Könnte es sein, dass Bai Meiyue, nachdem sie die Wahrheit herausgefunden hatte, einen blutigen Groll gegen sie hegte? Das sollte eigentlich nicht der Fall sein; sie hatten diese Frau gut einer Gehirnwäsche unterzogen. Wie könnte Bai Meiyue sie töten?
Bai Xue presste die Lippen zusammen und begann, auf ihrer Wange zu kauen. Wenn sie ehrlich war, verwirrte sie die plötzliche Veränderung in Bai Xue.

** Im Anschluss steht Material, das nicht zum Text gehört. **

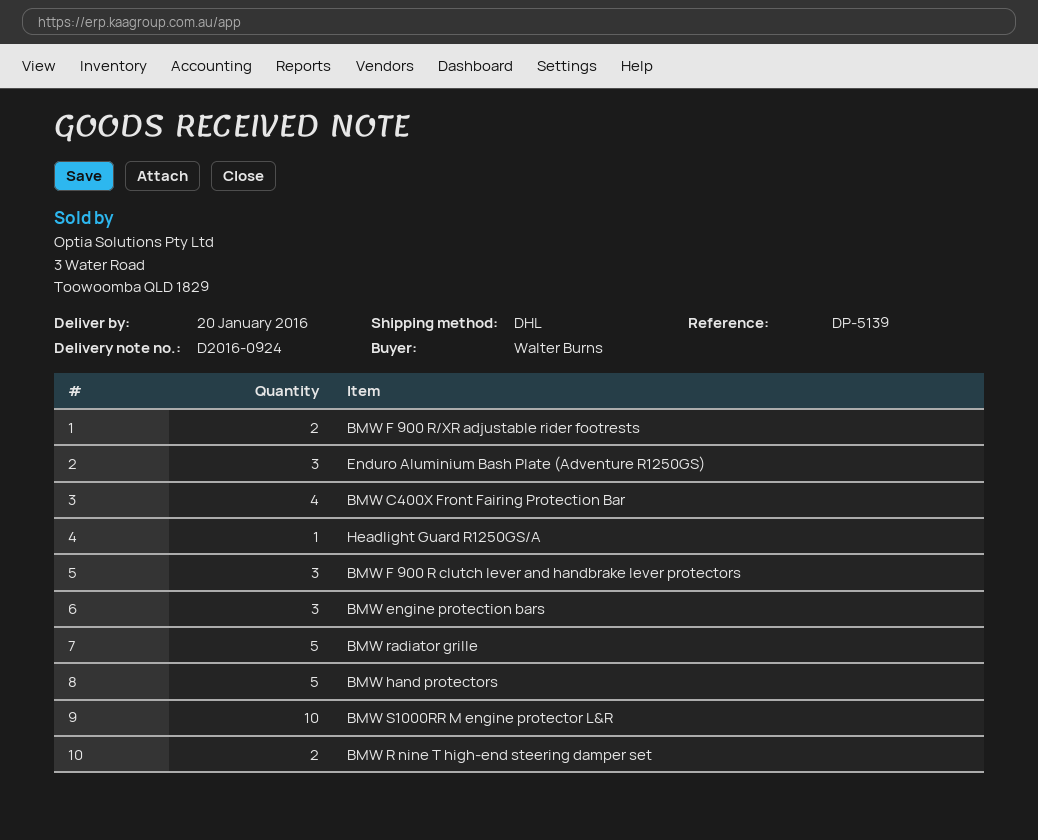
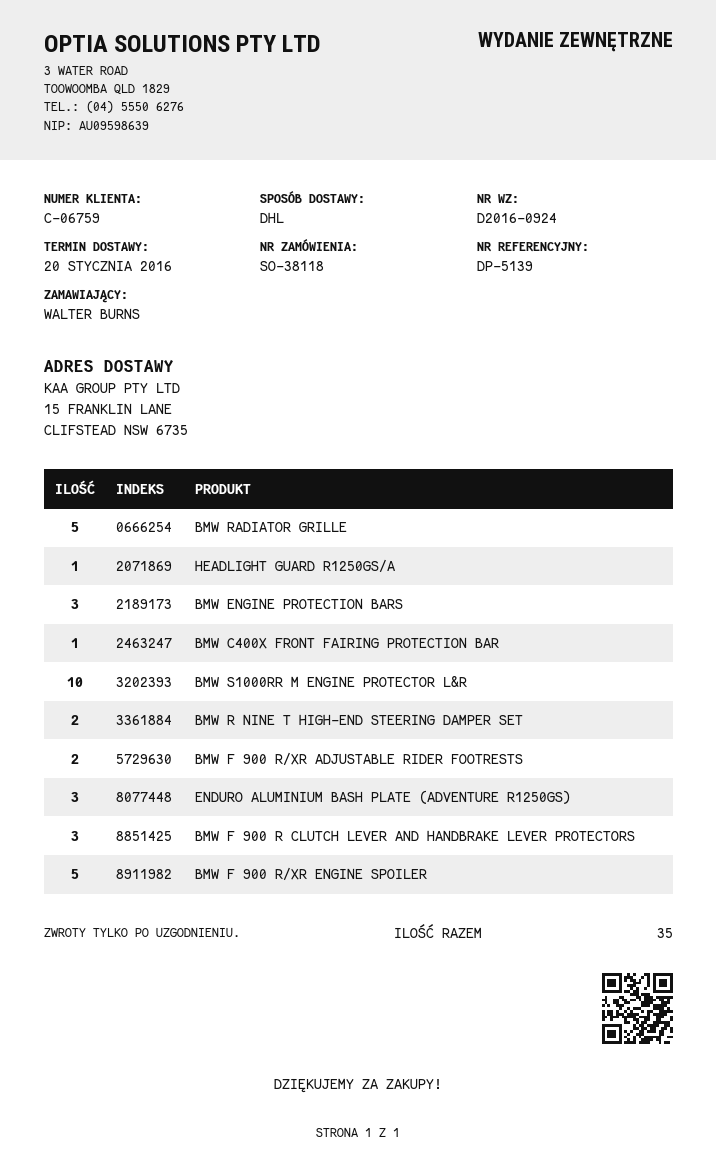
BMW C400X Front Fairing Protection Bar: 4 -> 1
BMW hand protectors: 5 -> none
BMW F 900 R/XR ENGINE SPOILER: none -> 5

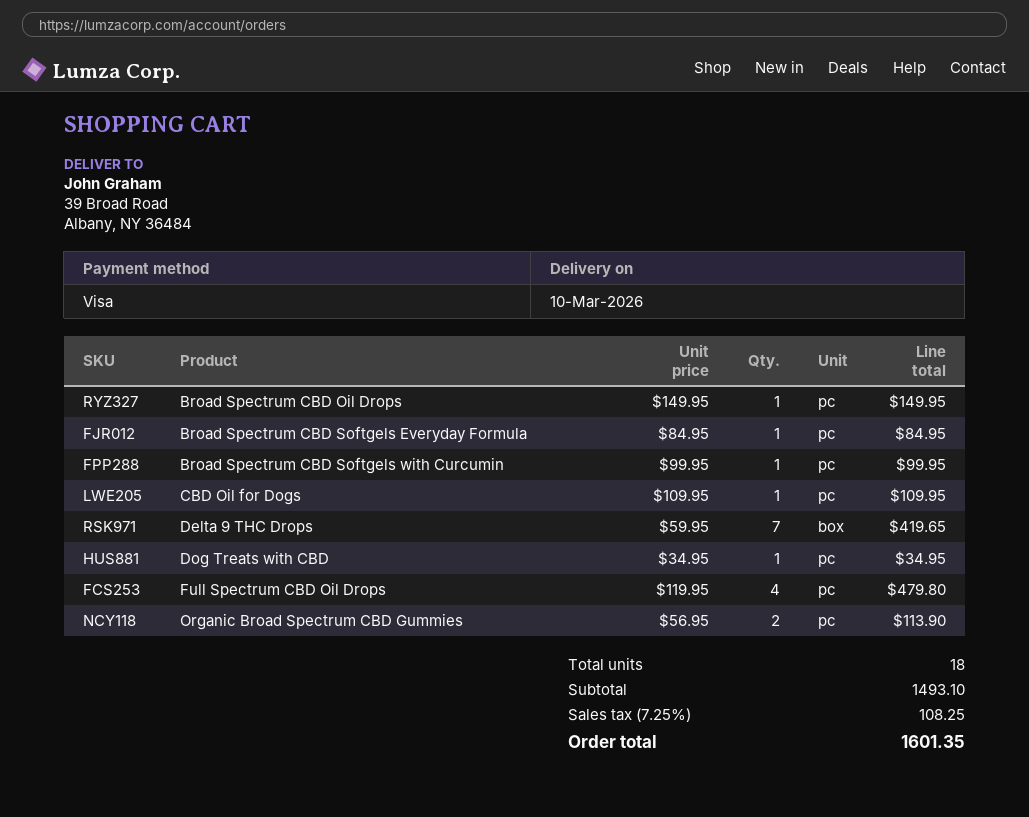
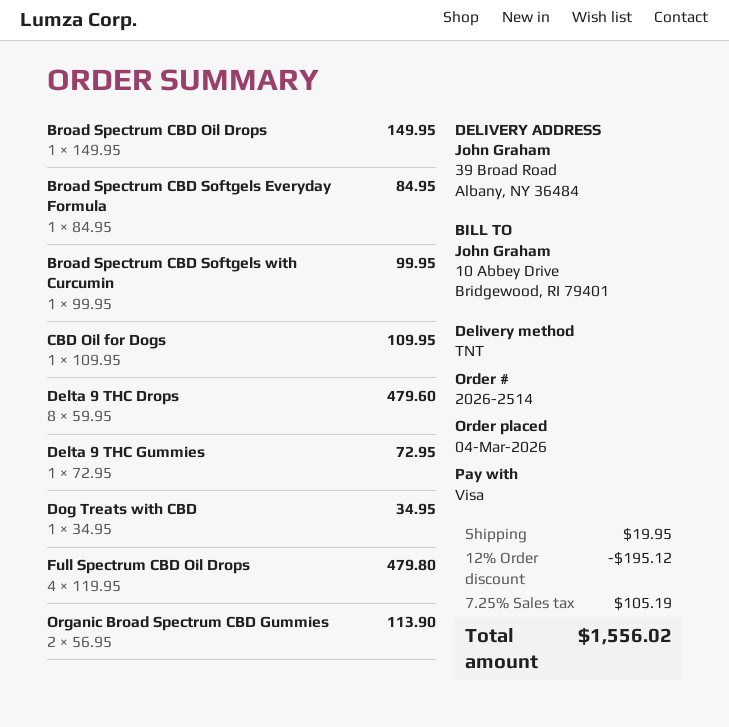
Delta 9 THC Drops: 7 x 59.95 = 419.65 -> 8 x 59.95 = 479.60
Delta 9 THC Gummies: none -> 1 x 72.95 = 72.95
discount: none -> 12% = 195.12
shipping: none -> 19.95
tax: 7.25% = 108.25 -> 7.25% = 105.19
total: 1601.35 -> 1556.02

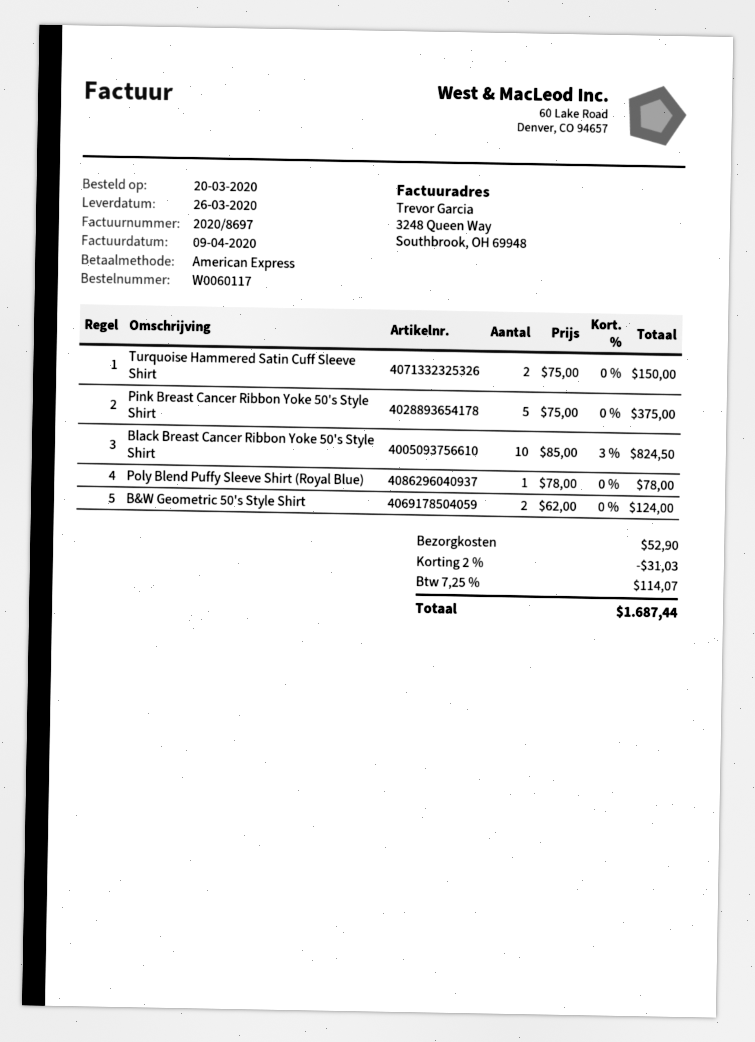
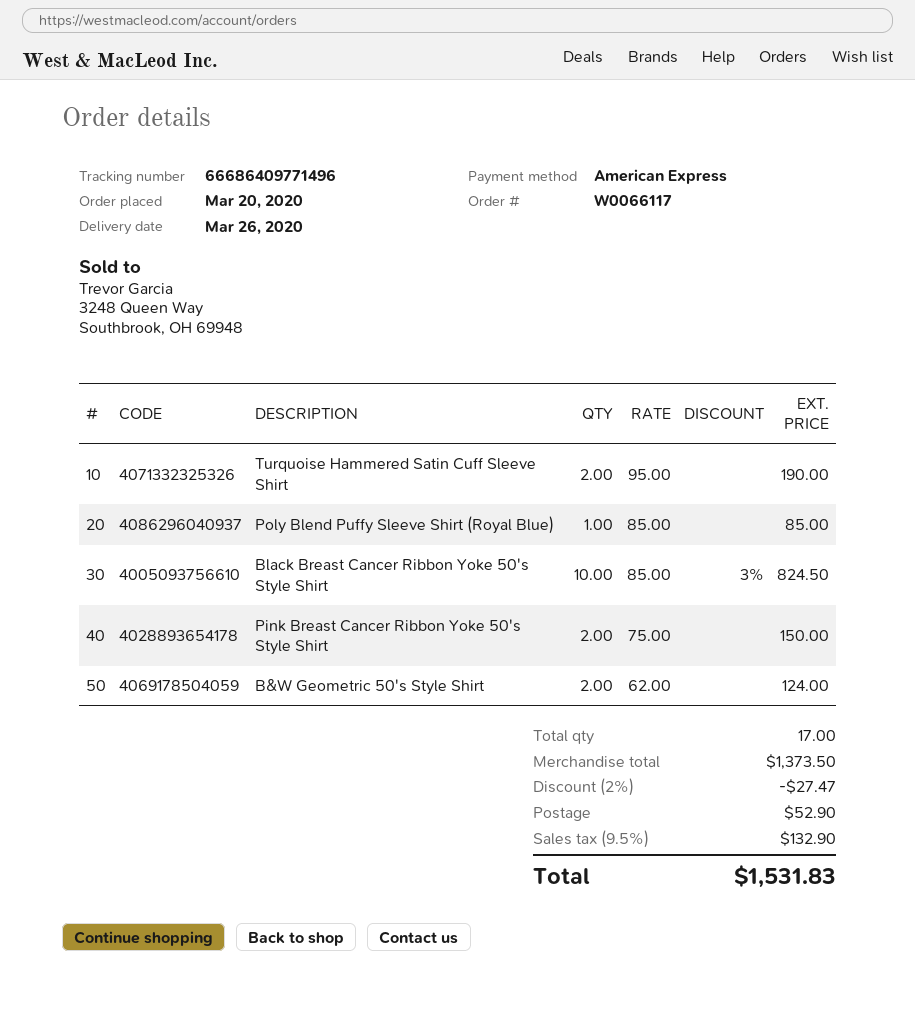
order number: W0060117 -> W0066117
Turquoise Hammered Satin Cuff Sleeve Shirt: 2 x 75.00 = 150.00 -> 2 x 95.00 = 190.00
Pink Breast Cancer Ribbon Yoke 50's Style Shirt: 5 x 75.00 = 375.00 -> 2 x 75.00 = 150.00
Poly Blend Puffy Sleeve Shirt (Royal Blue): 1 x 78.00 = 78.00 -> 1 x 85.00 = 85.00
discount: 2% = 31.03 -> 2% = 27.47
tax: 7.25% = 114.07 -> 9.5% = 132.90
total: 1687.44 -> 1531.83

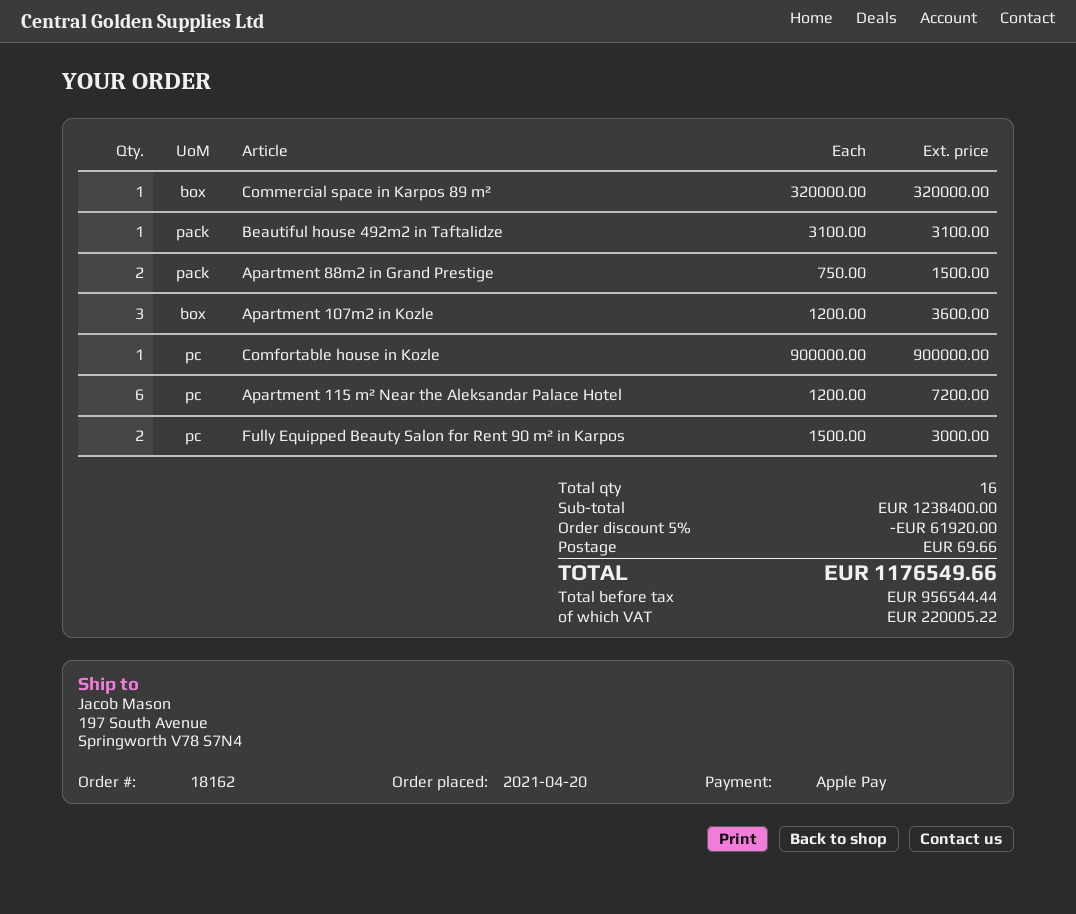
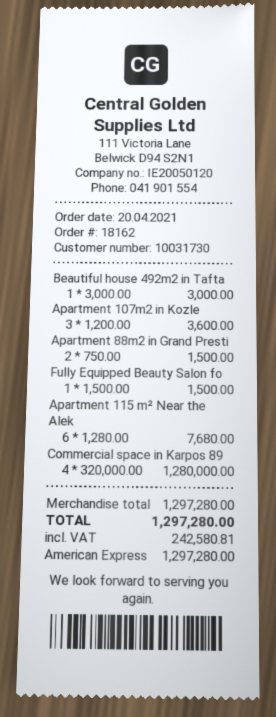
payment method: Apple Pay -> American Express
Commercial space in Karpos 89 m²: 1 x 320000.00 = 320000.00 -> 4 x 320000.00 = 1280000.00
Beautiful house 492m2 in Taftalidze: 1 x 3100.00 = 3100.00 -> 1 x 3000.00 = 3000.00
Comfortable house in Kozle: 1 x 900000.00 = 900000.00 -> none
Apartment 115 m² Near the Aleksandar Palace Hotel: 6 x 1200.00 = 7200.00 -> 6 x 1280.00 = 7680.00
Fully Equipped Beauty Salon for Rent 90 m² in Karpos: 2 x 1500.00 = 3000.00 -> 1 x 1500.00 = 1500.00
subtotal: 1238400.00 -> 1297280.00
discount: 5% = 61920.00 -> none
shipping: 69.66 -> none
tax: 220005.22 -> 242580.81
total: 1176549.66 -> 1297280.00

Schließlich hatte Chu Xia Bai Meiyue und Bai Feng großgezogen, um Bai Xue zu unterstützen.
Beide waren nichts weiter als Sprungbretter für Bai Xue. Während Bai Meiyue die Bühne für Bai Xues fantastisches Debüt bereiten sollte, sollte Bai Feng sich um die Firma kümmern und Bai Xue sein ganzes Leben lang wie ein Sklave dienen.
Obwohl Bai Feng immer noch derselbe war, war Bai Meiyue völlig aus der Bahn geraten, was Bai Xue verärgerte. Nein, diese Frau war dazu bestimmt, ihr ganzes Leben lang unter ihrer Fuchtel zu stehen; sie konnte ihrem Schicksal, das für sie bestimmt war, niemals entkommen.
Außerdem kann sich ein Mensch in nur wenigen Wochen oder Monaten nicht so sehr verändern.
Bai Meiyue war jahrelang von ihrer Mutter aufgezogen worden; wie konnte sie sich so plötzlich ändern? Bai Meiyue hatte sich früher so sehr um sie gekümmert; irgendwo musste sie ihr doch noch etwas bedeuten, oder? Diese Dummkopf, Bai Meiyue, hatte Bai Xue so oft dabei erwischt, wie sie ihr wehgetan hatte. Sie hatte ihr damals vergeben; sicherlich würde sie ihr auch dieses Mal vergeben?
Mit diesen Gedanken wurde Bai Xue mutiger.